# Joanne , Bruce in Greek



## Josie68

Hi,

I'm trying to work out the correct way to write our names in Greek. 

As I have a love of all things Greek, I've decided to get our names tattooed with the beautiful bougainvilleas we see every year in Zakynthos, so it's important to make sure the spellings and letters are correct. 

I've tried several translation sites and they all give different results, but the closest I can get to Joanne is maybe *Τζόαν. *

I can't find anything for my usbsnds name which is Bruce. 

Is there anyone that could help me please?

Thanks


----------



## grtr

Τζόαν ΤΖΟΑΝ (is the "English" pronounciation, Velisarius' one is the Greek variant: Ιωάννα ΙΩΑΝΝΑ)

Μπρους ΜΠΡΟΥΣ


----------



## velisarius

Joanne - *Ιωάννα*


----------



## Scholiast

Greetings



Josie68 said:


> I can't find anything for my usbsnds name which is Bruce



'Bruce' is a contraction from the Latin 'Brutus' (the family name of Julius Caesar's assassin).
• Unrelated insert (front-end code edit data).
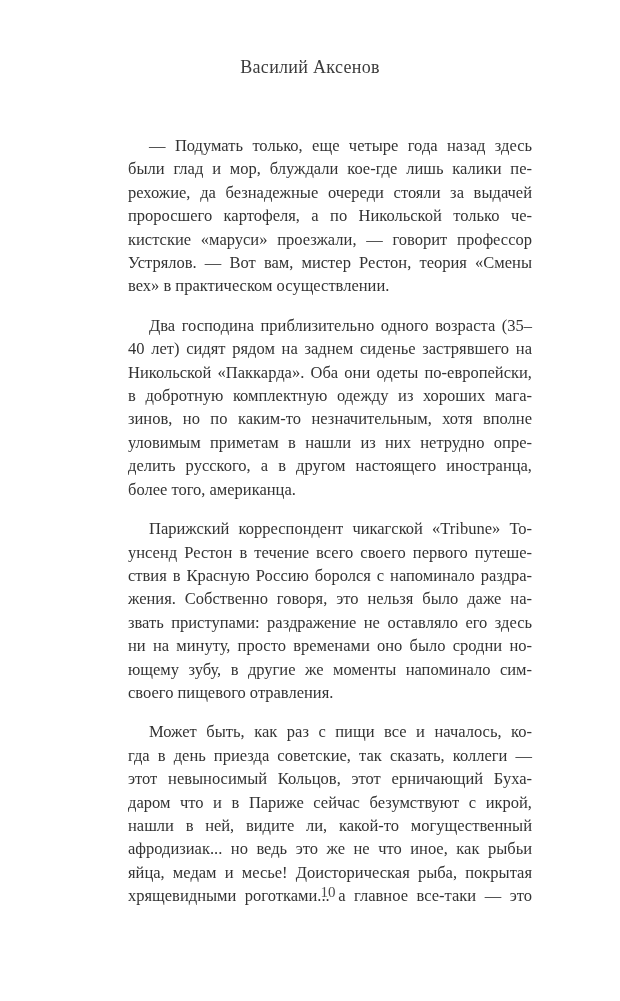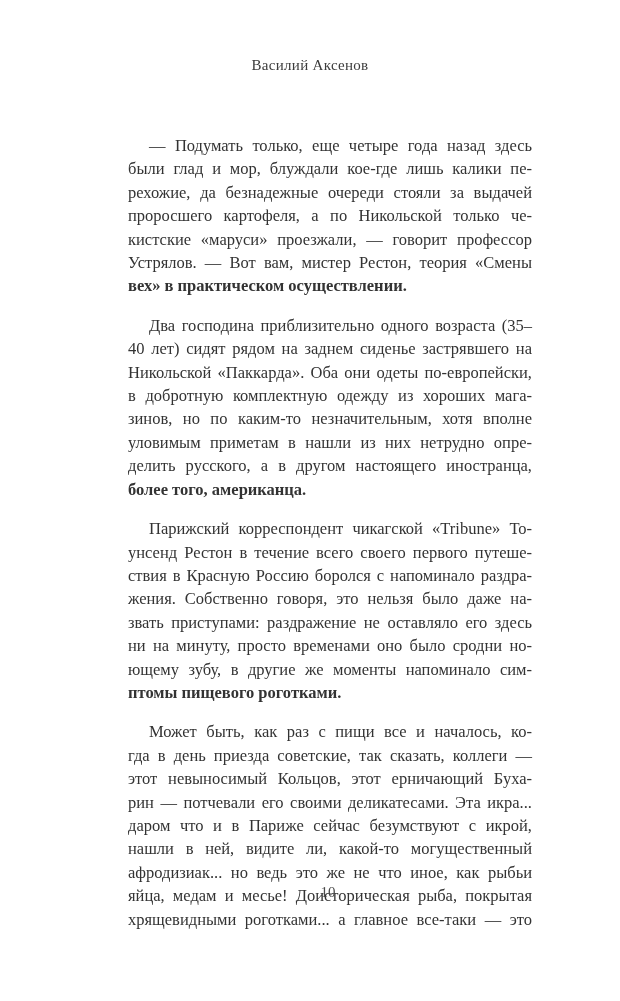--- a/index.html
+++ b/index.html
@@ -15,21 +15,21 @@
     font-family: "Liberation Serif", "DejaVu Serif", serif;
     color: #343434;
     overflow: hidden;
   }
   .running-header {
     position: absolute;
     top: 57px;
     left: 0;
     width: 100%;
     text-align: center;
-    font-size: 15px;
+    font-size: 18px;
     letter-spacing: 0.3px;
     color: #3c3c3c;
   }
   .text-block {
     position: absolute;
     top: 118px;
     left: 112px;
     width: 436px;
     font-size: 16.5px;
     line-height: 23.4px;
@@ -42,21 +42,20 @@
     text-align: justify;
     text-align-last: justify;
     min-height: 23.4px;
   }
   .paragraph .line.first {
     text-indent: 21px;
   }
   .paragraph .line.last {
     text-align: center;
     text-align-last: left;
-    font-weight: bold;
   }
   .page-number {
     position: absolute;
     top: 884px;
     left: 0;
     width: 100%;
     text-align: center;
     font-size: 15px;
     color: #4a4a4a;
     padding-left: 18px;
@@ -89,27 +88,26 @@
         <div class="line last">более того, американца.</div>
       </div>
       <div class="paragraph">
         <div class="line first">Парижский корреспондент чикагской «Tribune» То-</div>
         <div class="line">унсенд Рестон в течение всего своего первого путеше-</div>
         <div class="line">ствия в Красную Россию боролся с напоминало раздра-</div>
         <div class="line">жения. Собственно говоря, это нельзя было даже на-</div>
         <div class="line">звать приступами: раздражение не оставляло его здесь</div>
         <div class="line">ни на минуту, просто временами оно было сродни но-</div>
         <div class="line">ющему зубу, в другие же моменты напоминало сим-</div>
-        <div class="line last">птомы пищевого роготками.</div>
+        <div class="line last">своего пищевого отравления.</div>
       </div>
       <div class="paragraph">
         <div class="line first">Может быть, как раз с пищи все и началось, ко-</div>
         <div class="line">гда в день приезда советские, так сказать, коллеги —</div>
         <div class="line">этот невыносимый Кольцов, этот ерничающий Буха-</div>
-        <div class="line">рин — потчевали его своими деликатесами. Эта икра...</div>
         <div class="line">даром что и в Париже сейчас безумствуют с икрой,</div>
         <div class="line">нашли в ней, видите ли, какой-то могущественный</div>
         <div class="line">афродизиак... но ведь это же не что иное, как рыбьи</div>
         <div class="line">яйца, медам и месье! Доисторическая рыба, покрытая</div>
         <div class="line">хрящевидными роготками... а главное все-таки — это</div>
       </div>
     </div>
 
   <div class="page-number">10</div>
 </div>

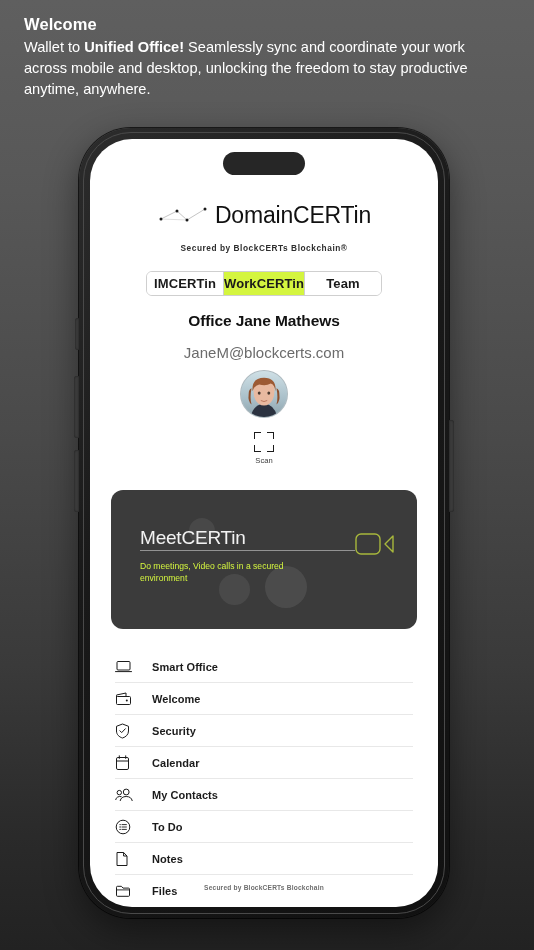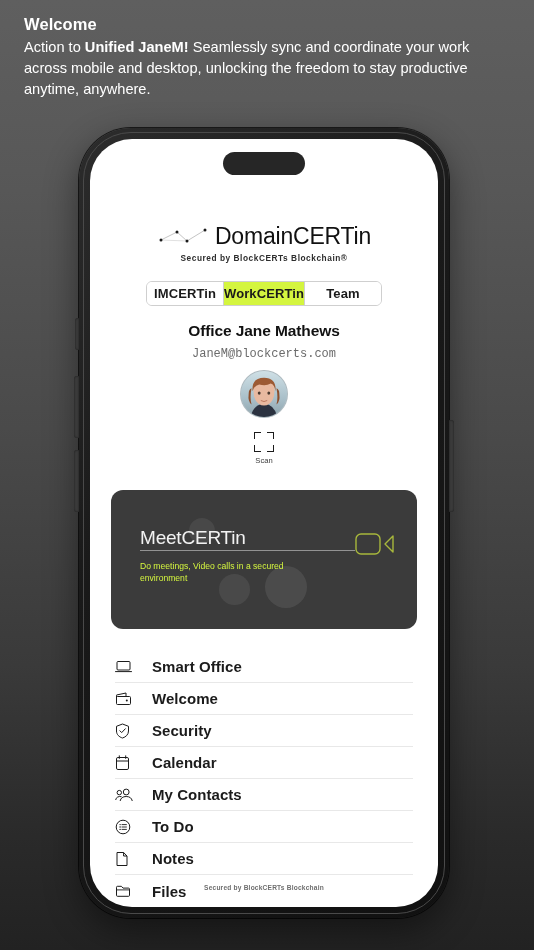--- a/index.html
+++ b/index.html
@@ -114,21 +114,21 @@
     font-size: 23px;
     color: #111111;
     letter-spacing: -0.2px;
     font-weight: 400;
     line-height: 1;
   }
   .logo-sub {
     font-size: 8.3px;
     color: #2d2d2d;
     letter-spacing: 0.55px;
-    margin-top: 5px;
+    margin-top: 16px;
     font-weight: 600;
   }
 
   
   .tabs {
     margin: 18px auto 0;
     width: 236px;
     height: 25px;
     border: 1px solid #cfcfcf;
     border-radius: 6px;
@@ -156,24 +156,23 @@
   .welcome-name {
     text-align: center;
     font-size: 15.5px;
     font-weight: bold;
     color: #111111;
     margin-top: 16px;
     letter-spacing: -0.1px;
   }
   .welcome-email {
     text-align: center;
-    font-size: 12px;
+    font-size: 15px;
     color: #6b6b6b;
-    margin-top: 7px;
-    font-family: Liberation Mono, monospace;
+    margin-top: 14px;
   }
 
   
   .avatar {
     width: 48px;
     height: 48px;
     border-radius: 50%;
     margin: 9px auto 0;
     overflow: hidden;
     background: #b9c6cc;
@@ -267,21 +266,21 @@
   .menu-item:last-child { border-bottom: none; }
   .menu-icon {
     width: 24px;
     min-width: 24px;
     display: flex;
     align-items: center;
     justify-content: flex-start;
     margin-right: 13px;
   }
   .menu-label {
-    font-size: 15px;
+    font-size: 11px;
     color: #1b1b1b;
     font-weight: 600;
     letter-spacing: 0.05px;
   }
 
   
   .screen-footer {
     position: absolute;
     left: 0;
     right: 0;
@@ -291,21 +290,21 @@
     color: #6e6e6e;
     letter-spacing: 0.2px;
     font-weight: 600;
   }
 </style>
 </head>
 <body>
 
 <div class="header">
   <div class="header-title">Welcome</div>
-  <div class="header-body"><span>Action to </span><b>Unified JaneM!</b><span> Seamlessly sync and coordinate your work across mobile and desktop, unlocking the freedom to stay productive anytime, anywhere.</span></div>
+  <div class="header-body"><span>Wallet to </span><b>Unified Office!</b><span> Seamlessly sync and coordinate your work across mobile and desktop, unlocking the freedom to stay productive anytime, anywhere.</span></div>
 </div>
 
 <div class="phone">
   <div class="phone-inner-ring"></div>
 
   <div class="btn-side btn-left-silent"></div>
   <div class="btn-side btn-left-vol-up"></div>
   <div class="btn-side btn-left-vol-dn"></div>
   <div class="btn-side btn-right-power"></div>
In Plutarch's (i.e. classical) Greek this is transliterated as Βροῦτος, but this would be pronounced 'Vrootos' in modern Greek, so Josie68 might prefer Μπρουτος.

Σ


----------



## Perseas

"Βρούτος" may be the translation of "Bruce" but, in my experience, in Modern Greek it is used to refer to the ancient Roman politician or metaphorically to an ungrateful person. I would pick "Μπρους" or "ΜΠΡΟΥΣ" (see above #2), but it's not me who will decide.  Of course, "Μπρους" is the English name with Greek letters.


----------



## Josie68

Thank you all so much.

I've decided to go with Μπρους for Bruce, but I'm really torn with mine. I love the Greek variant, but I am very definitely a Joanne, not a Joanna, and although the Greek variant would cover both, I think to friends and family Ιωάννα, would look to much like Joanna. I'm still thinking on this!!


----------



## BrendaP

If your name is pronounced as "Joan" rather than "Jo-Ann", might I suggest that Τζον (ΤΖΟΝ) might be more accurate?


----------



## grtr

Khm... like John... I don't think it's a very good idea in this case.


----------



## BrendaP

hmmm....I'm not familiar with Greek "o" (omicron) being pronounced like the o ("ahh" sound) in John.


----------



## sotos

Βρούσιος, in 19th century intellectual greek.


----------



## ireney

What is "intellectual Greek"?


----------



## Scholiast

Greetings once again



BrendaP said:


> I'm not familiar with Greek "o" (omicron) being pronounced like the o ("ahh" sound) in John



This reflects Canadian pronunciation, in which 'John' is enunciated to rhyme with (British RP) 'yarn', or German 'Bahn'.

Σ


----------